America's prison system is in dire need of reform.

Kick started by absurd drug laws and mandatory sentences, perpetuated by the privatization of prisons and corrections officer unions. You know, I tend towards libertarian on a lot of things, but whoever thought it was a good idea to put profit into the prison system was out of their damn mind.

Be interesting to see if Webb's proposals go anywhere.

Guantanamo is the least of America's prison problems. - By Dahlia Lithwick - Slate Magazine:
"We already have a prison problem, and it's already in our backyards. That's what Sen. James Webb, D-Va., wants us to understand as he launches an ambitious new effort to reform U.S. prisons nationwide...

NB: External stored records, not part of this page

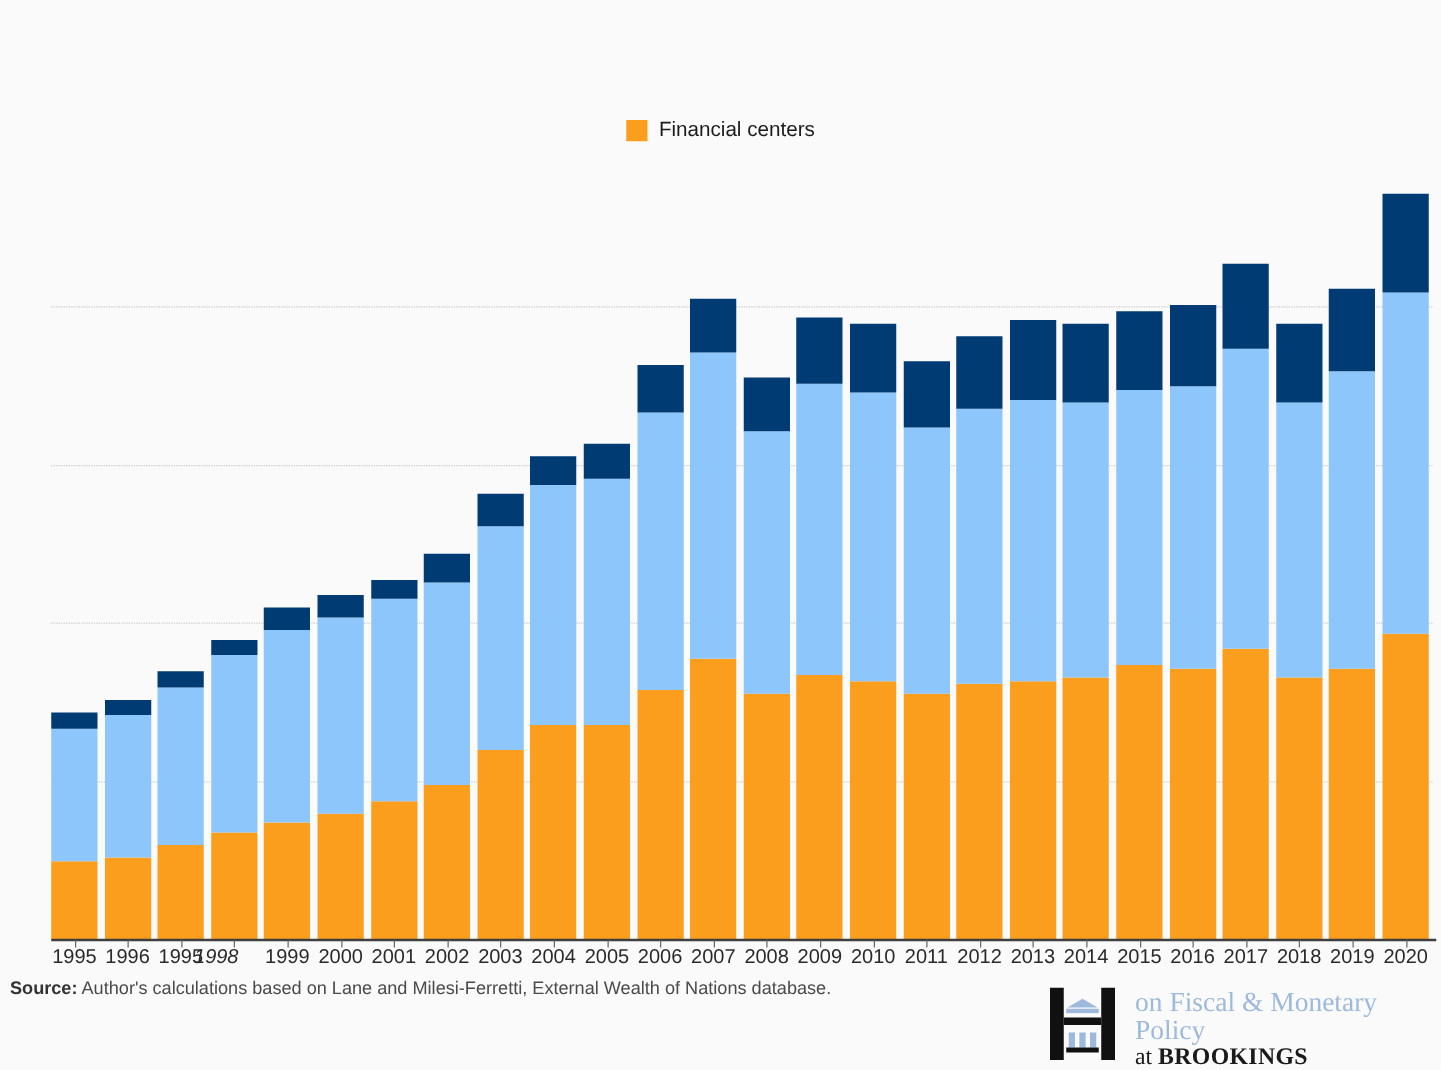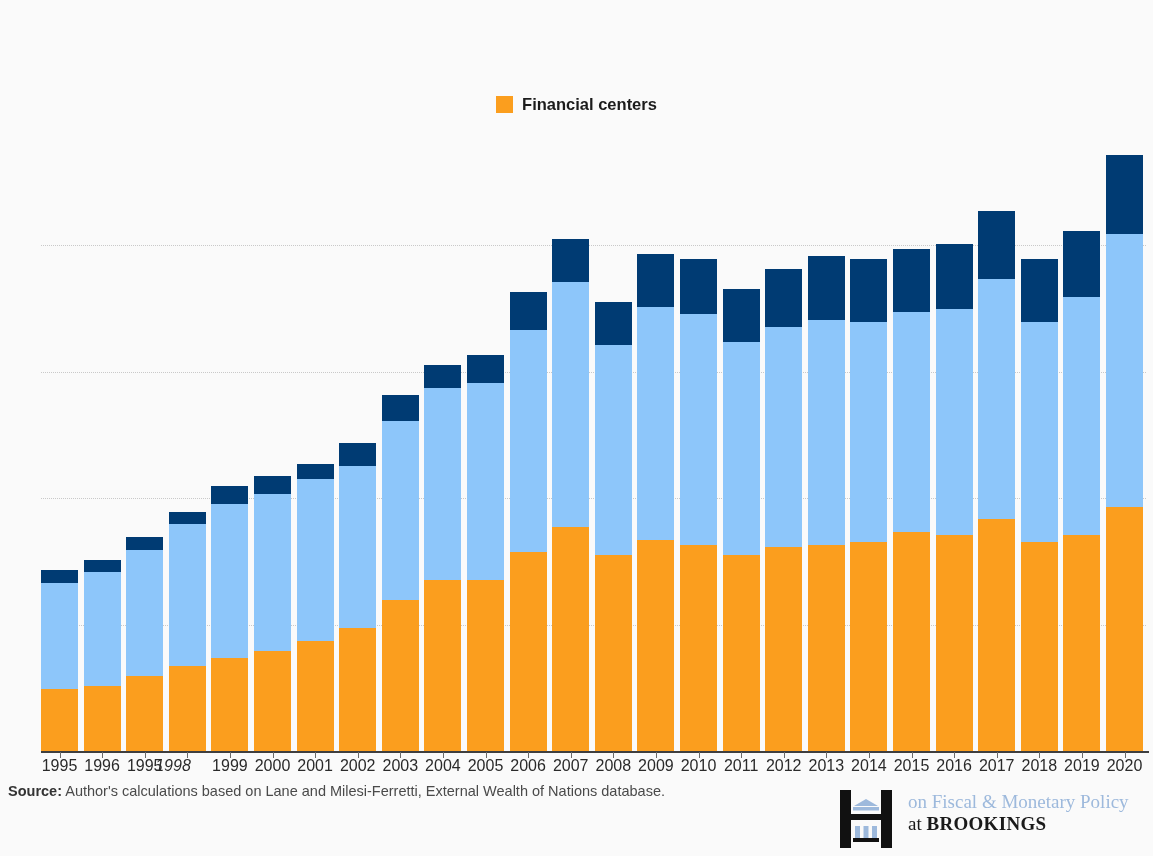--- a/index.html
+++ b/index.html
@@ -37,7 +37,6 @@
     position: absolute; left: 0; right: 0; top: 95px;
     display: flex; justify-content: center; align-items: center;
     gap: 14px;
-    font-weight: bold;
   }
   .legend-item { display: flex; align-items: center; gap: 9px; }
   .legend-swatch { width: 17px; height: 17px; display: block; }

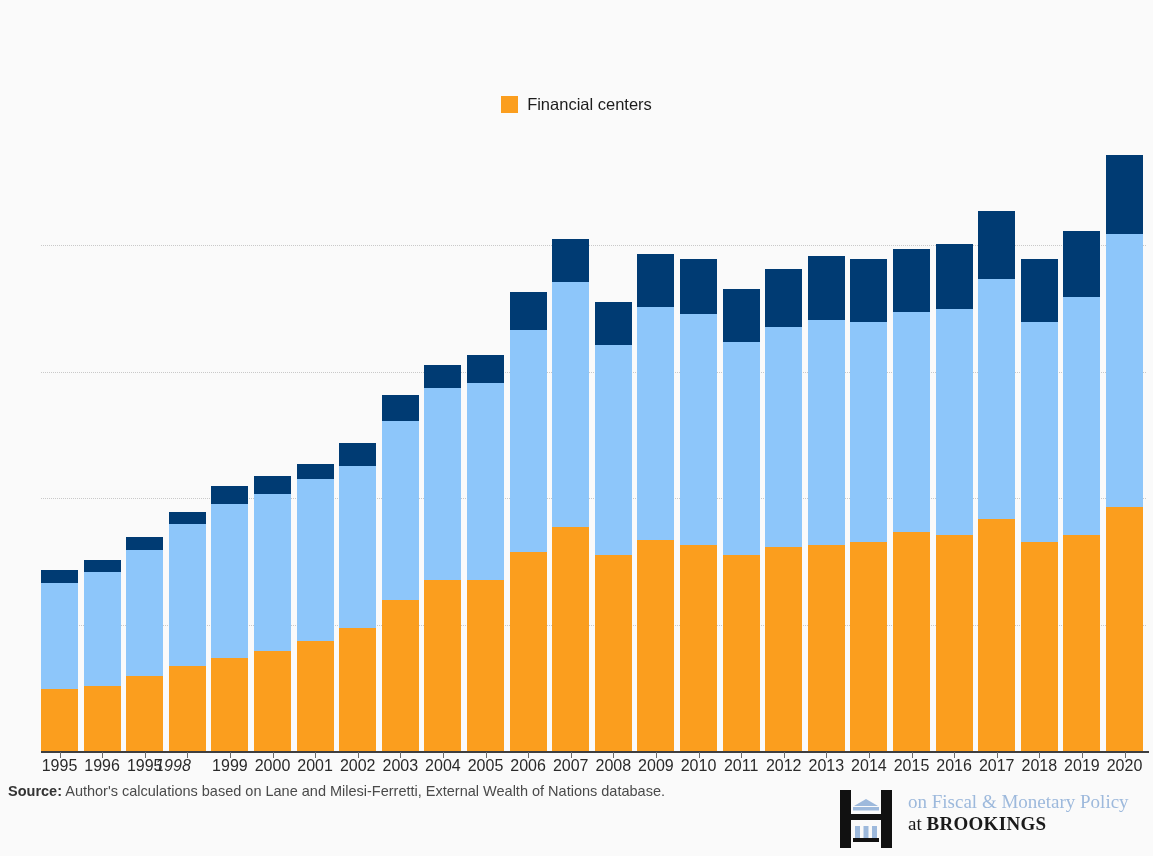--- a/index.html
+++ b/index.html
@@ -95,7 +95,7 @@
   }
   .logo-l2 {
     font-family: "Liberation Serif", serif;
-    font-size: 19px; color: #9db9dc; line-height: 22px;
+    font-size: 22px; color: #9db9dc; line-height: 22px;
   }
   .logo-l3 {
     font-family: "Liberation Serif", serif;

Here are the facts about America's prisons, according to Webb:

The United States, with 5 percent of the world's population, houses nearly 25 percent of the world's prisoners. As Webb has explained it, "Either we're the most evil people on earth, or we're doing something wrong." We incarcerate 756 inmates per 100,000 residents, nearly five times the world average. At this point, approximately one in every 31 adults in the United States is in prison, jail, or on supervised release. Local, state, and federal spending on corrections now amounts to about $70 billion per year and has increased 40 percent over the past 20 years.

...Webb wants us to recognize that warehousing the nation's mentally ill and drug addicts in crowded correctional facilities tends to create a mass of meaner, more violent, less employable people at the exits. And unlike Guantanamo, there are always going to be exits.

The Justice Department estimates that 16 percent of the adult inmates in American prisons—more than 350,000 of those incarcerated—suffer from mental illness; the percentage among juveniles is even higher. And 2007 Justice statistics showed that nearly 60 percent of the state prisoners serving time for a drug offense had no history of violence and four out of five drug arrests were for drug possession, not sales. Webb also reminds us that while drug use varies little by ethnic group in the United States, African-Americans—estimated at 14 percent of regular drug users—make up 56 percent of those in state prison for drug crimes. We know all of this. The question is how long we want to avoid dealing with it."